Out[27]: [Row(age=None, name='Michael'), Row(age=30, name='Andy')]

Multiple columns

In [0]:
df.select(['age', 'name'])

Out[28]: DataFrame[age: int, name: string]

In [0]:
df.select(['age', 'name']).show()

+----+-------+
| age|   name|
+----+-------+
|null|Michael|
|  30|   Andy|
|  19| Justin|
+----+-------+



### Creating new columns

In [0]:
# Adding a new column with a simple copy
df.withColumn('newAge', df['age']).show()

+----+-------+------+
| age|   name|newAge|
+----+-------+------+
|null|Michael|  null|
|  30|   Andy|    30|
|  19| Justin|    19|
+----+-------+------+



In [0]:
df.show()

+----+-------+
| age|   name|
+----+-------+
|null|Michael|
|  30|   Andy|
|  19| Justin|
+----+-------+



In [0]:
# Simple rename
df.withColumnRenamed('age', 'superNewAge').show()

+-----------+-------+
|superNewAge|   name|
+-----------+-------+
|       null|Michael|
|         30|   Andy|
|         19| Justin|
+-----------+-------+



More complicated operations to create a new columns.

In [0]:
df.withColumn('doubleAge', df['age'] * 2).show()

+----+-------+---------+
| age|   name|doubleAge|
+----+-------+---------+
|null|Michael|     null|
|  30|   Andy|       60|
|  19| Justin|       38|
+----+-------+---------+



In [0]:
df.withColumn('add_one_age', df['age'] + 1).show()
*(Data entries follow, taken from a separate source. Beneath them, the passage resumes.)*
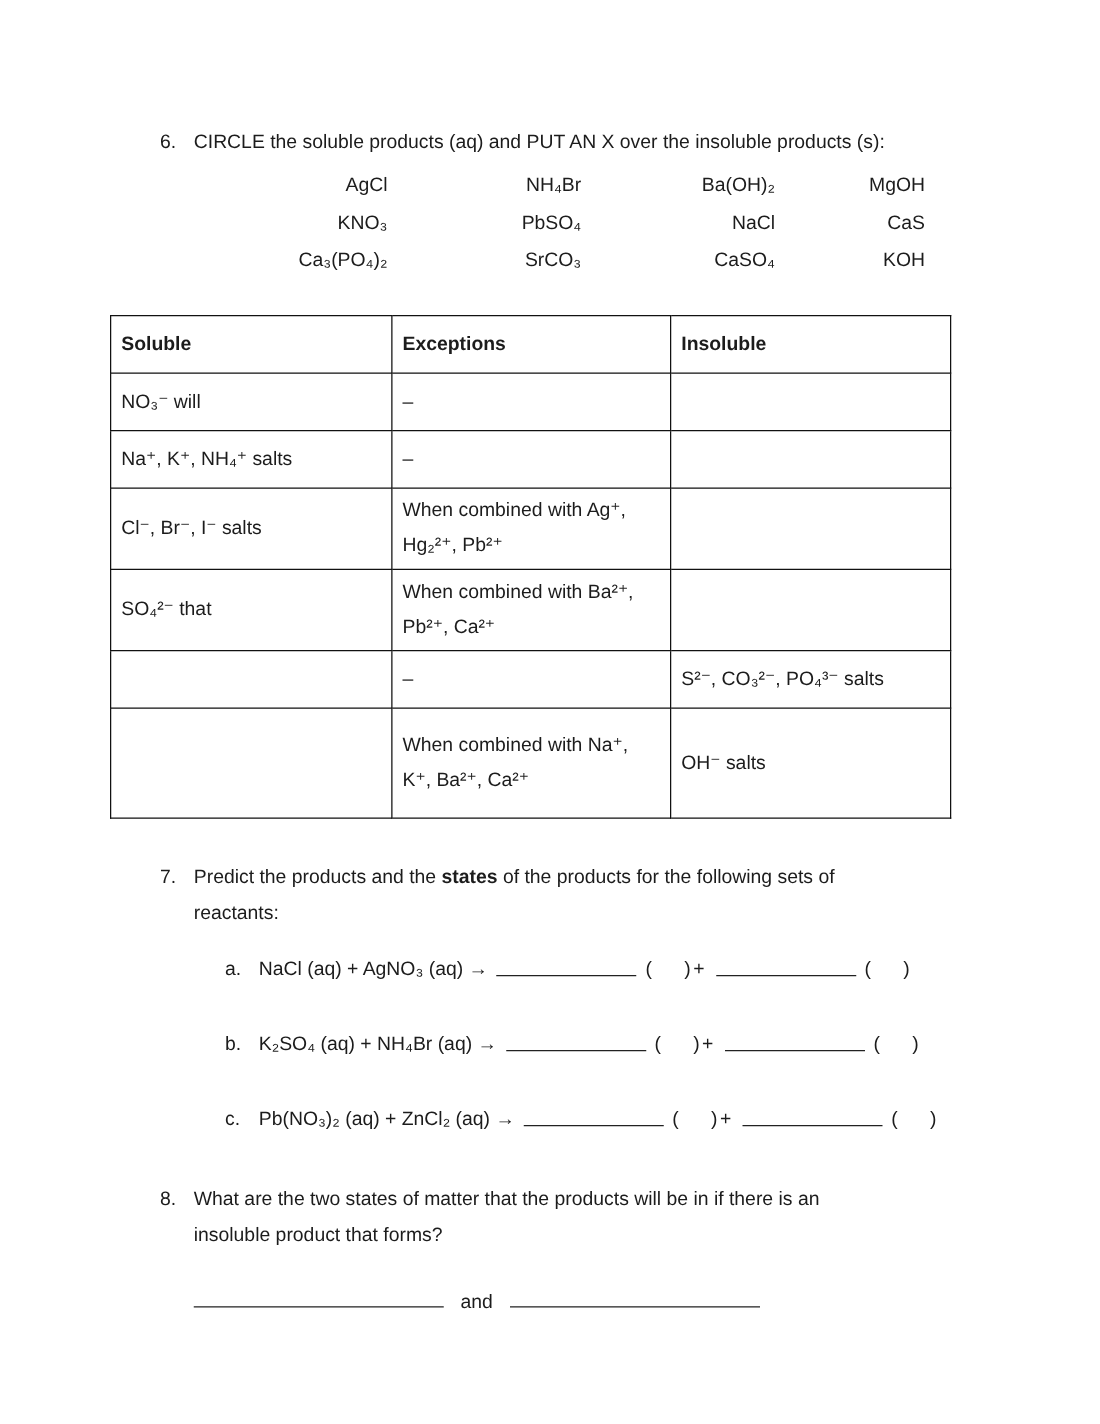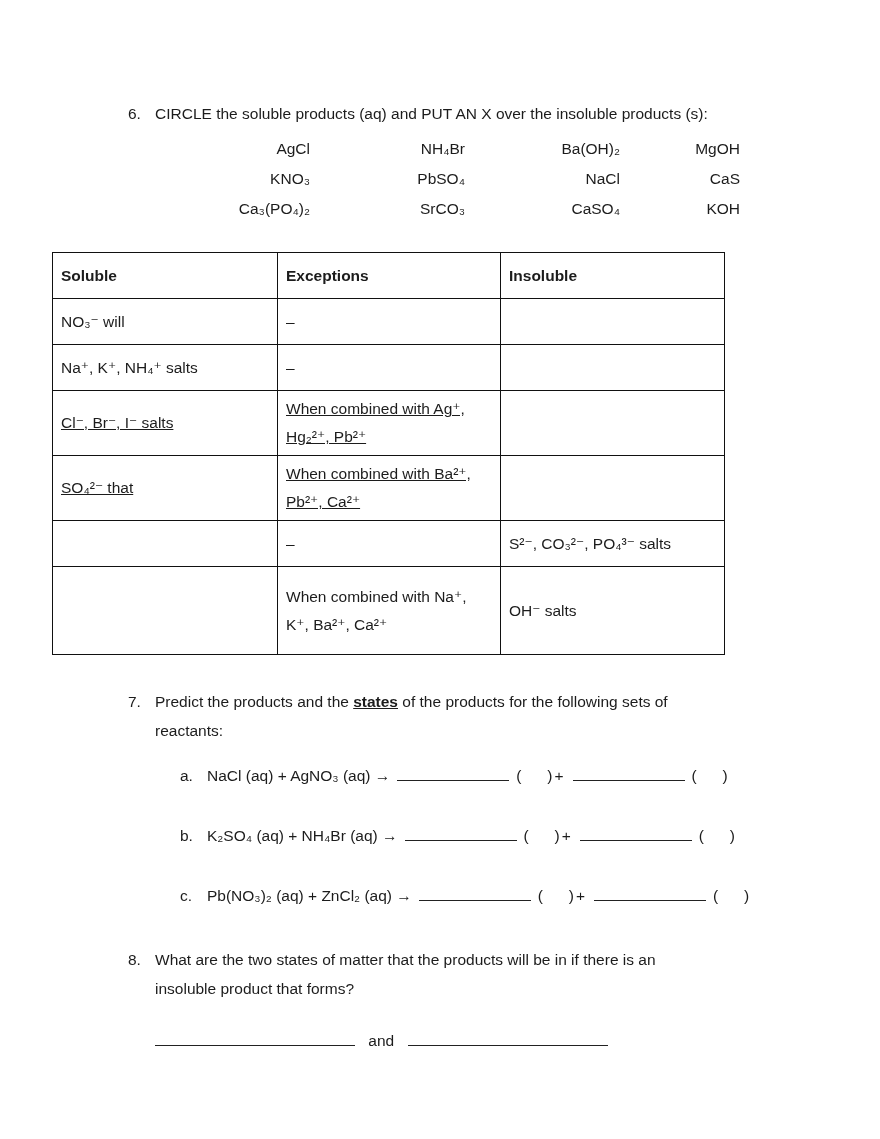"Soluble" .sol-table { margin-left: 52px -> 88px }
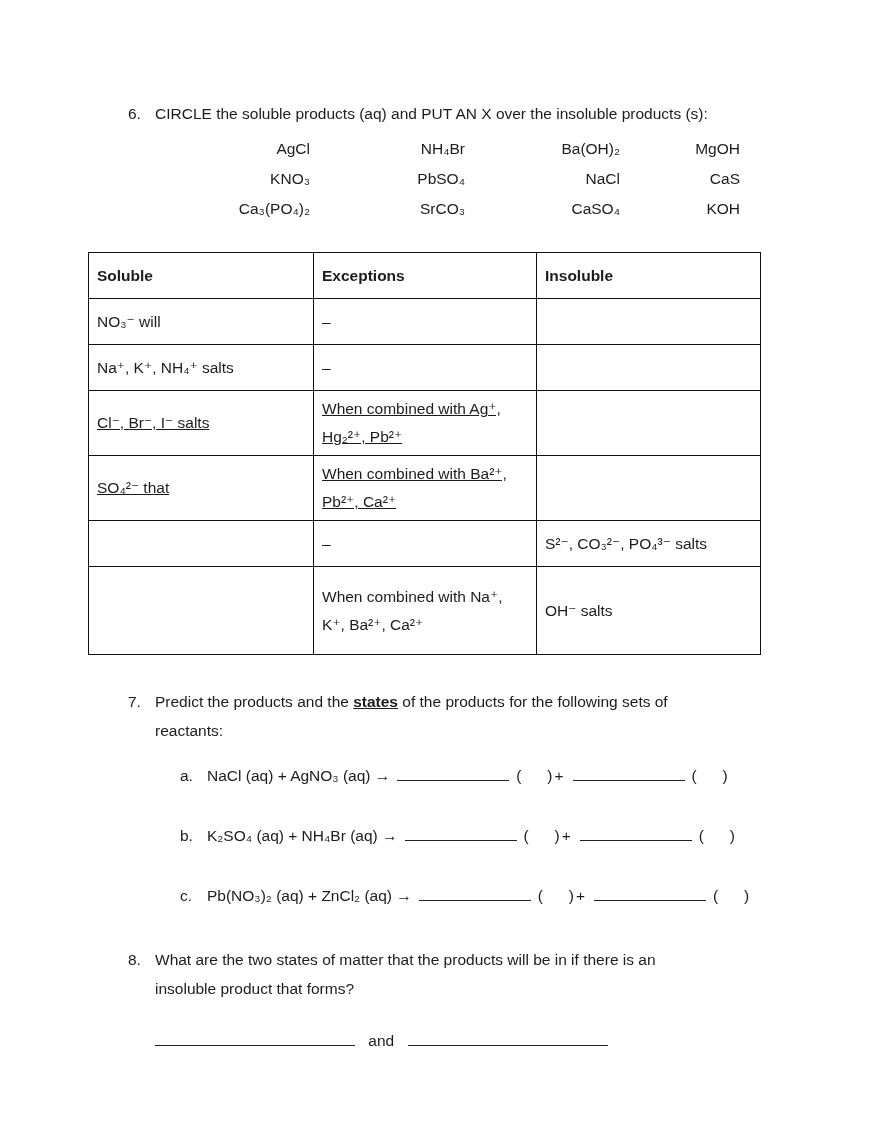"Cl⁻, Br⁻, I⁻ salts" tr.rh-75 { text-decoration: underline -> none }
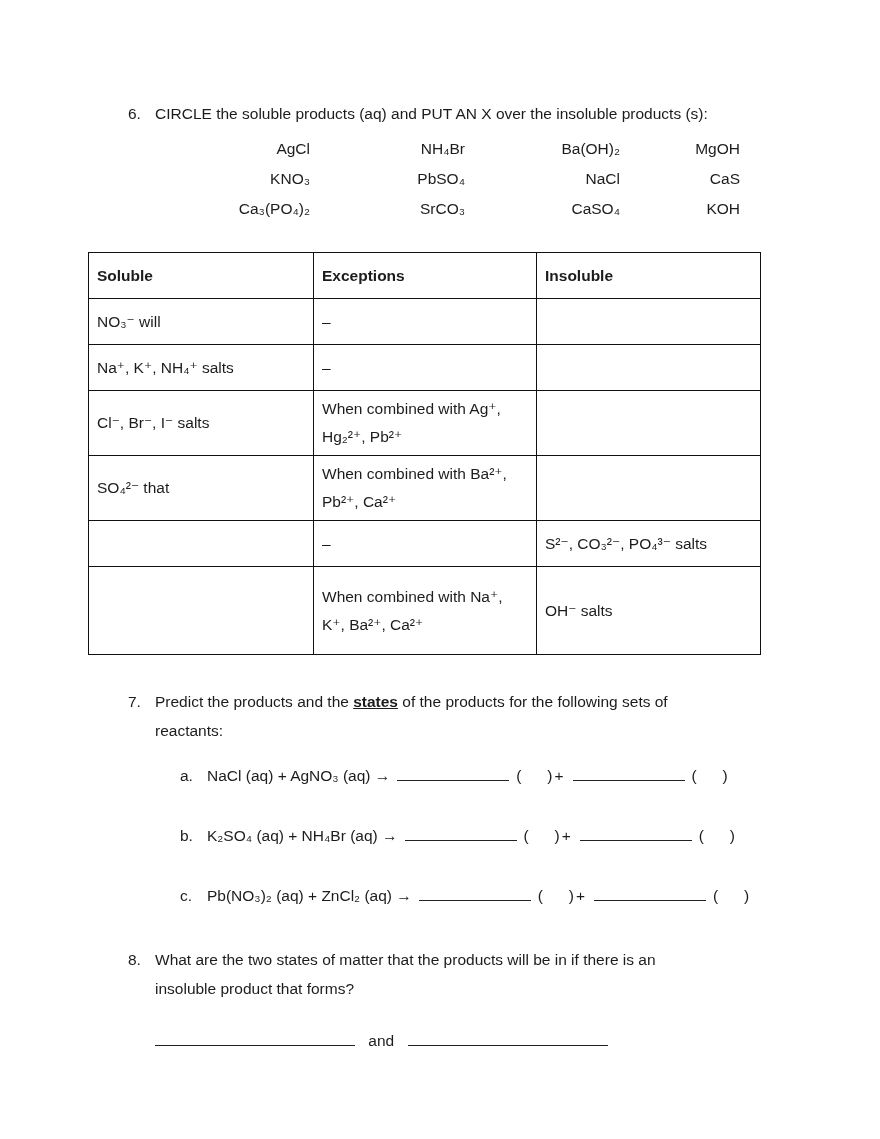"states" .emph { text-decoration: underline -> none }
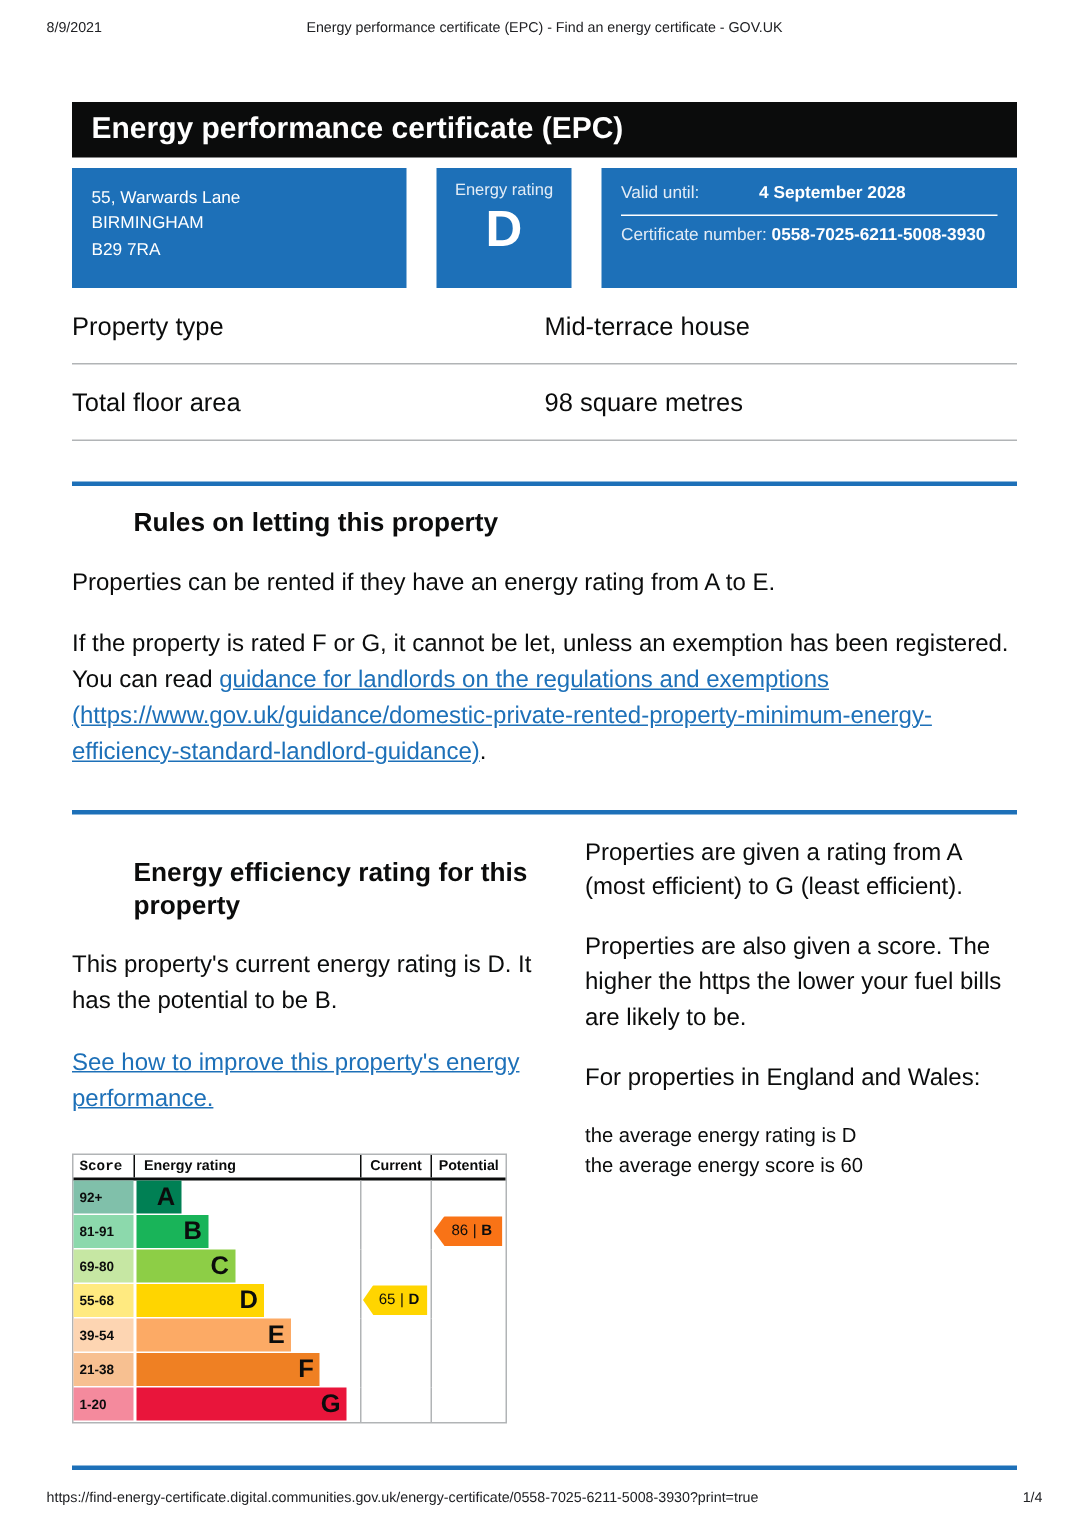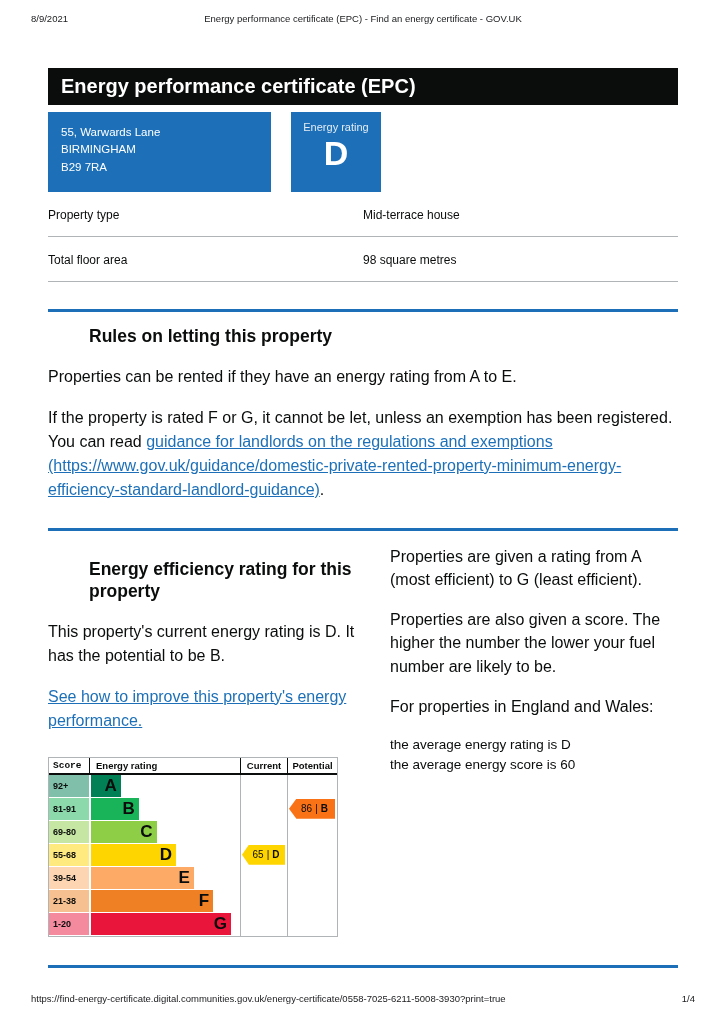"Valid until:" div.sum-cert { html: none -> <div> <div> <span>Valid until:</span> <span>4 September 2028</span> </div> <hr> <div> <span>Certificate number:</span> <span>0558-7025-6211-5008-3930</span> </div> </div> }
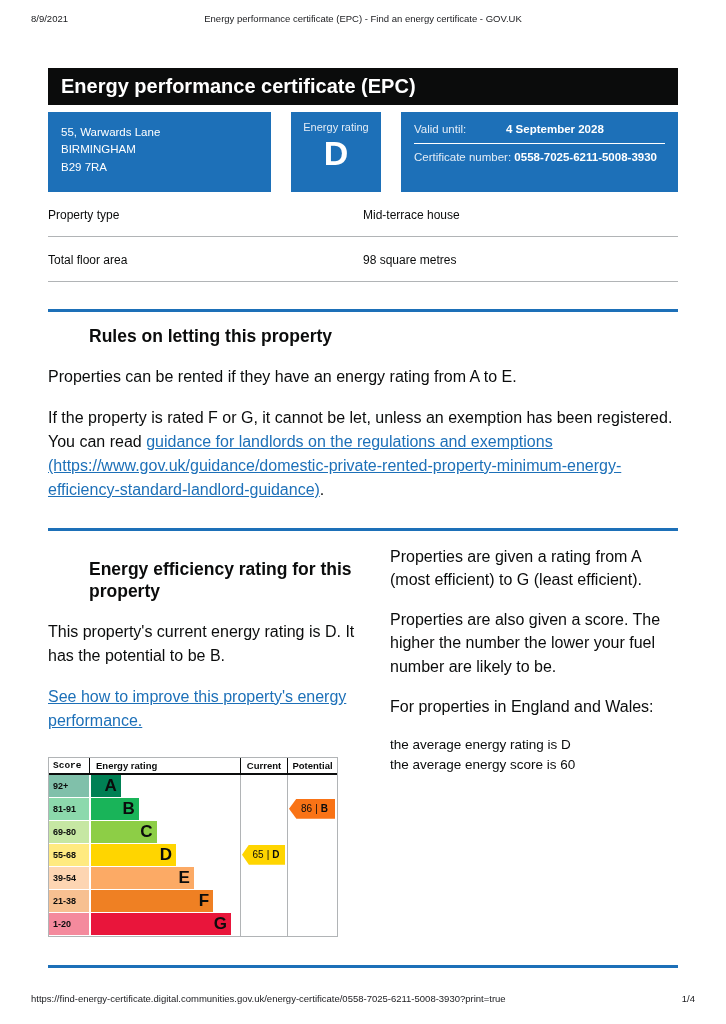"Property type" .detail-row { font-size: 12px -> 17px }
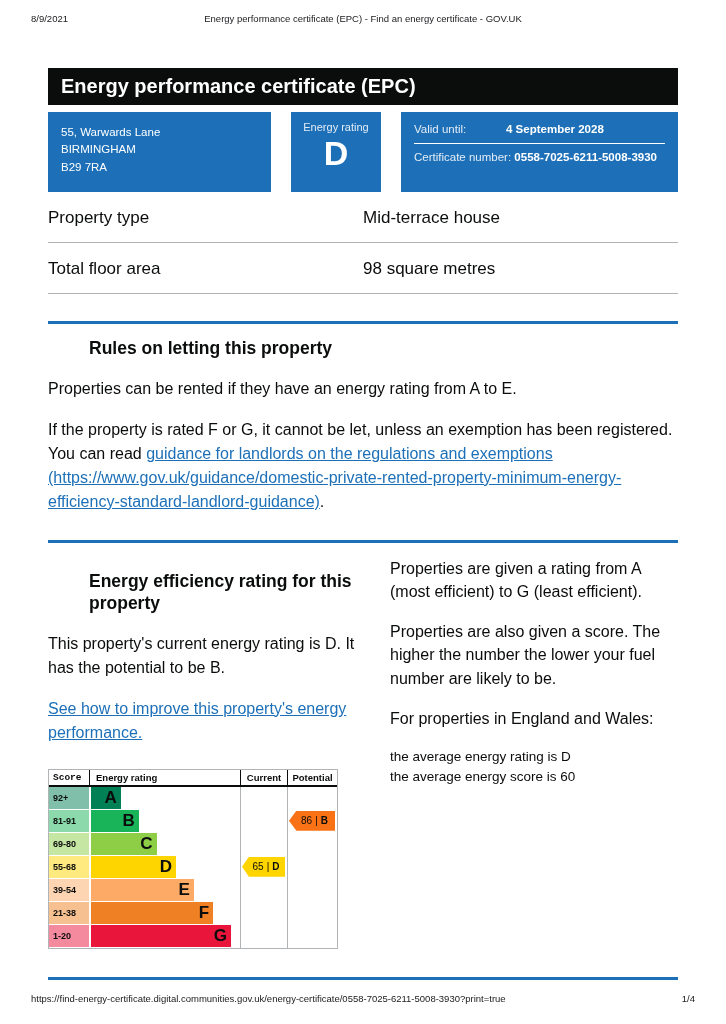"Properties are also given a" p.body-text { text: number the lower your fuel number -> https the lower your fuel bills }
+----+-------+-----------+
| age|   name|add_one_age|
+----+-------+-----------+
|null|Michael|       null|
|  30|   Andy|         31|
|  19| Justin|         20|
+----+-------+-----------+



In [0]:
df.withColumn('half_age', df['age'] / 2).show()

+----+-------+--------+
| age|   name|half_age|
+----+-------+--------+
|null|Michael|    null|
|  30|   Andy|    15.0|
|  19| Justin|     9.5|
+----+-------+--------+



In [0]:
df.withColumn('half_age', df['age'] / 2)

Out[36]: DataFrame[age: int, name: string, half_age: double]

### Using SQL

To use SQL queries directly with the dataframe, you will need to register it to a temporary view:

In [0]:
# Register the DataFrame as a SQL temporary view
df.createOrReplaceTempView("people")

In [0]:
sql_results = spark.sql("SELECT * FROM people")

In [0]:
sql_results

Out[39]: DataFrame[age: int, name: string]

In [0]:
sql_results.show()

+----+-------+
| age|   name|
+----+-------+
|null|Michael|
|  30|   Andy|
|  19| Justin|
+----+-------+



In [0]:
spark.sql("SELECT * FROM people WHERE age=30").show()

+---+----+
|age|name|
+---+----+
| 30|Andy|
+---+----+